BELLEVUE, Washington (Reuters) - Turnout was heavy at the Washington state Republican caucuses on Saturday as Mitt Romney took an early lead in the non-binding straw poll he hopes will propel his campaign to a strong showing on Super Tuesday.
Kirby Wilbur, chairman of the state Republican Party, said voter turnout would probably exceed early estimates of 50,000, versus about 13,800 in 2008.
With less than 4,000 votes counted from lightly populated counties in rural eastern Washington, Romney was ahead with 31.5 percent of the vote to Texas Congressman Ron Paul's 26.9 percent and former U.S. Senator Rick Santorum's 24.4 percent, according to figures released by Wilbur. Republicans are seeking a nominee to challenge President Barack Obama in the November 6 election.

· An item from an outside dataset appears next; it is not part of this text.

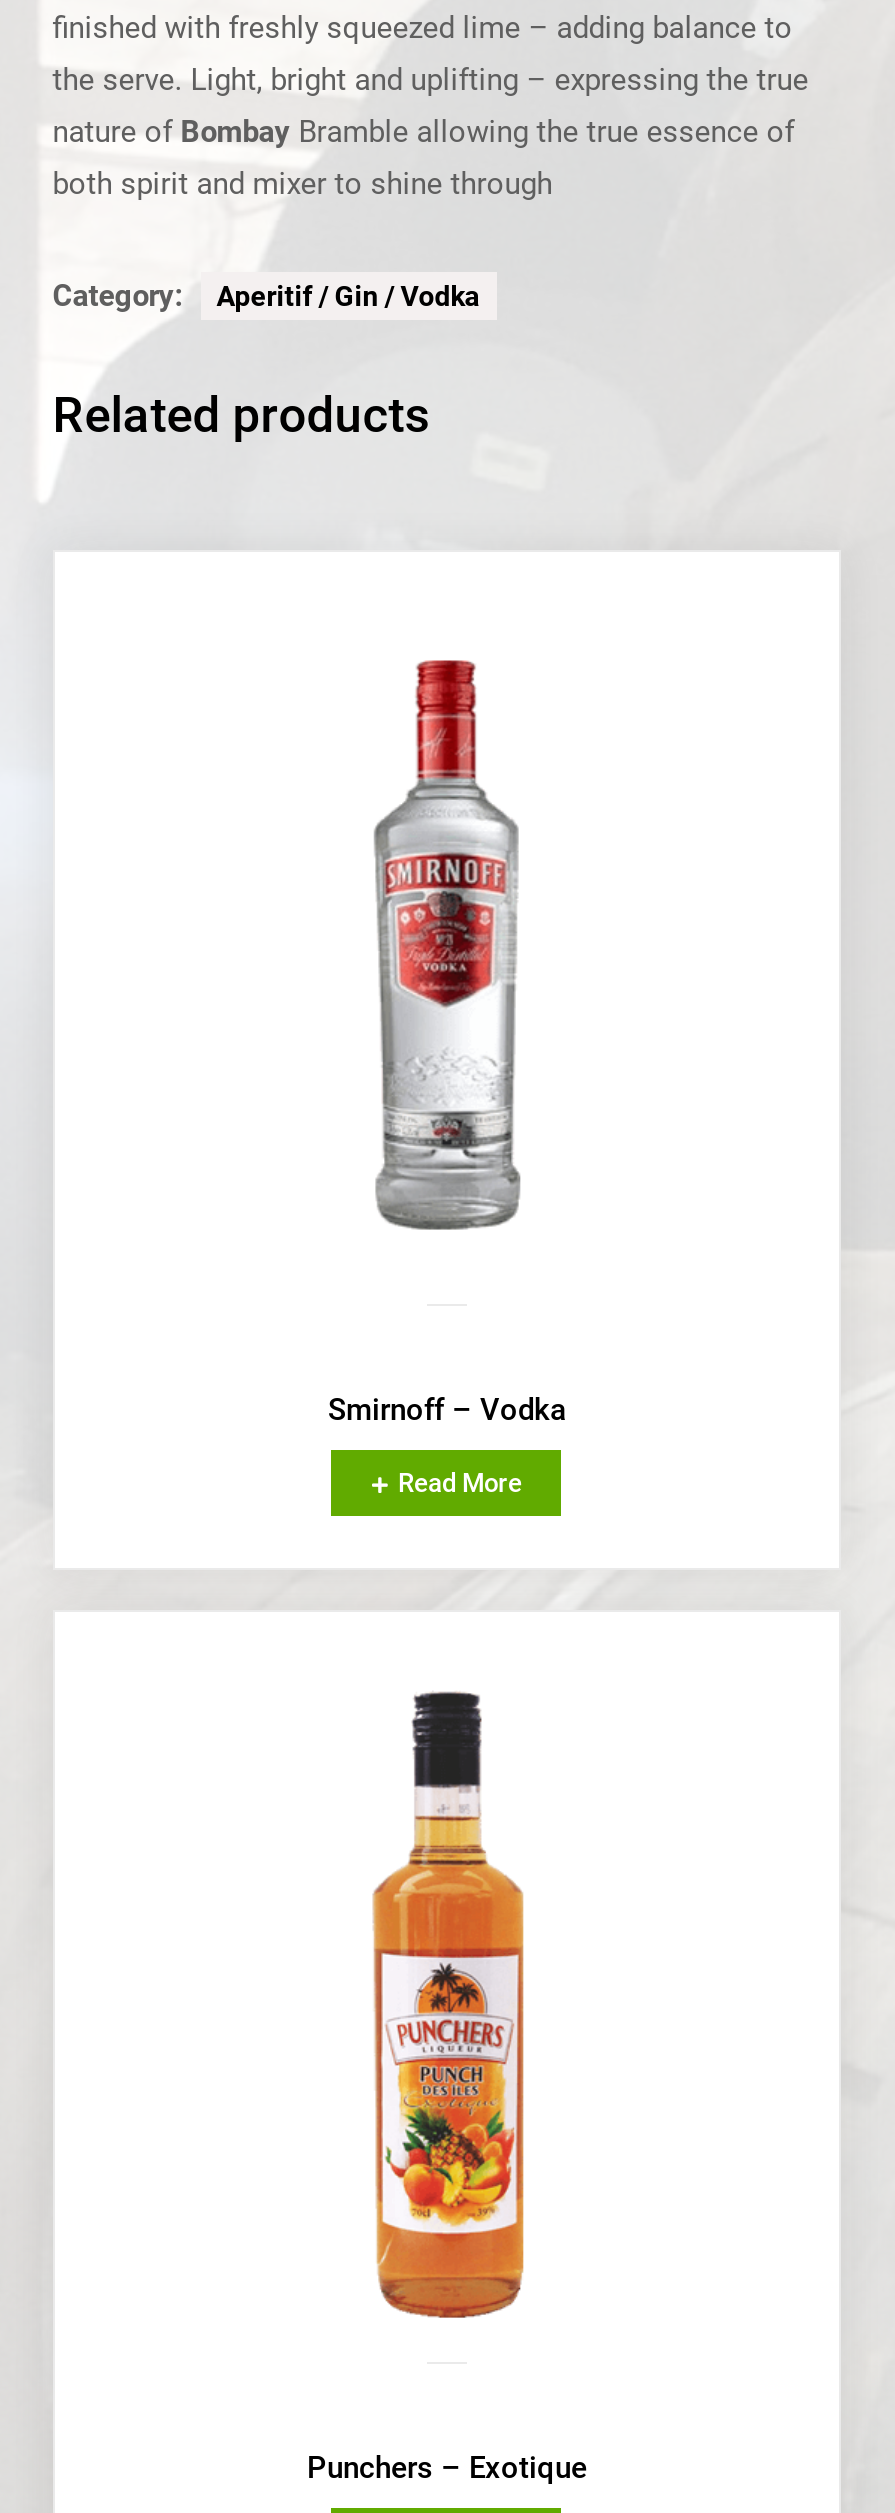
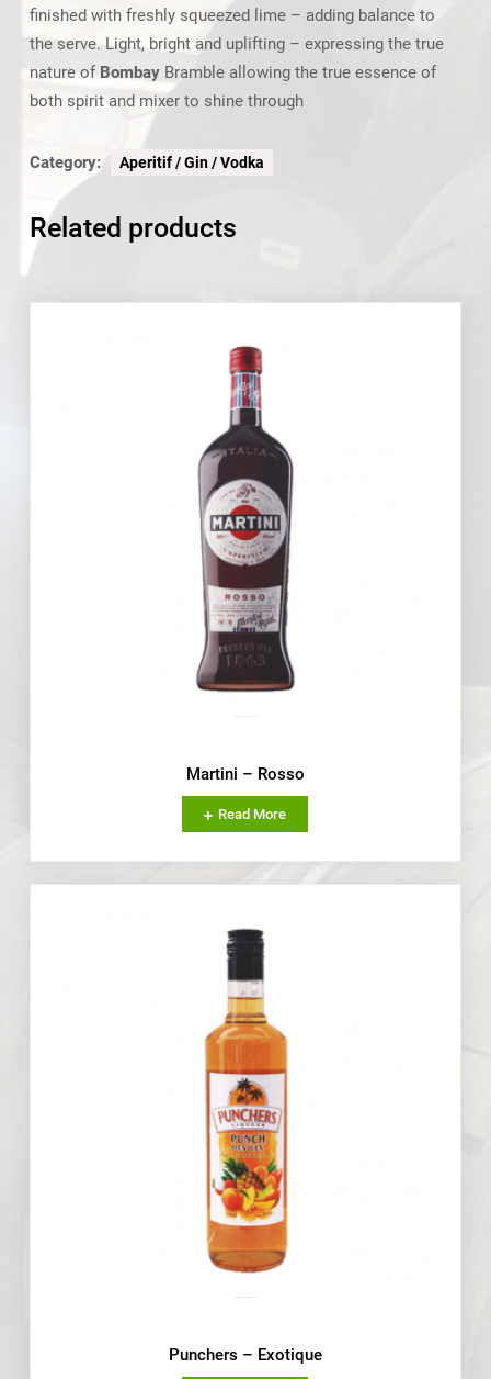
[357,630,537,1260] [image] -> [195,345,296,693] [image]
[328,1391,566,1427] Smirnoff – Vodka -> [186,764,305,783] Martini – Rosso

Washington usually holds both a caucus and a primary to allocate its delegates, but the state government this year canceled the primary to save money.
The timing of the caucus, three days before 10 states vote in crucial Super Tuesday contests, has briefly made Washington state the focus of national politics and motivated many voters, Wilbur said.
Polling going into the vote showed Romney, the former Massachusetts governor, with a narrow lead over Santorum. But libertarian Paul could also do well in the state, given an active ground operation and legions of committed supporters.
As others turned their attention to Super Tuesday states such as Ohio and Georgia, Paul made three stops in Washington state on Friday, finishing with a rally for about 1,000 backers in downtown Seattle. Paul also visited a caucus site in Puyallup, south of Seattle, on Saturday.
An overflow crowd was on hand in the gymnasium at Phantom Lake Elementary School in Bellevue, where 61 caucuses were pooled together.
"We had at least twice as many people as we normally do, and a thoughtful and respectful discussion of the candidates," said caucus organizer Diane Tebelius, former chair of the state Party.
Caucus-goer Cynthia Cole, 58, said she voted for Santorum. "He's consistent, he's got a good moral base and he doesn't put his finger up to see which way the wind is blowing," Cole said. "Romney has done too many flips."
Stacey Price, 46, backed Romney as an experienced businessman who was financially savvy and best equipped to tackle economic problems like unemployment and the federal deficit.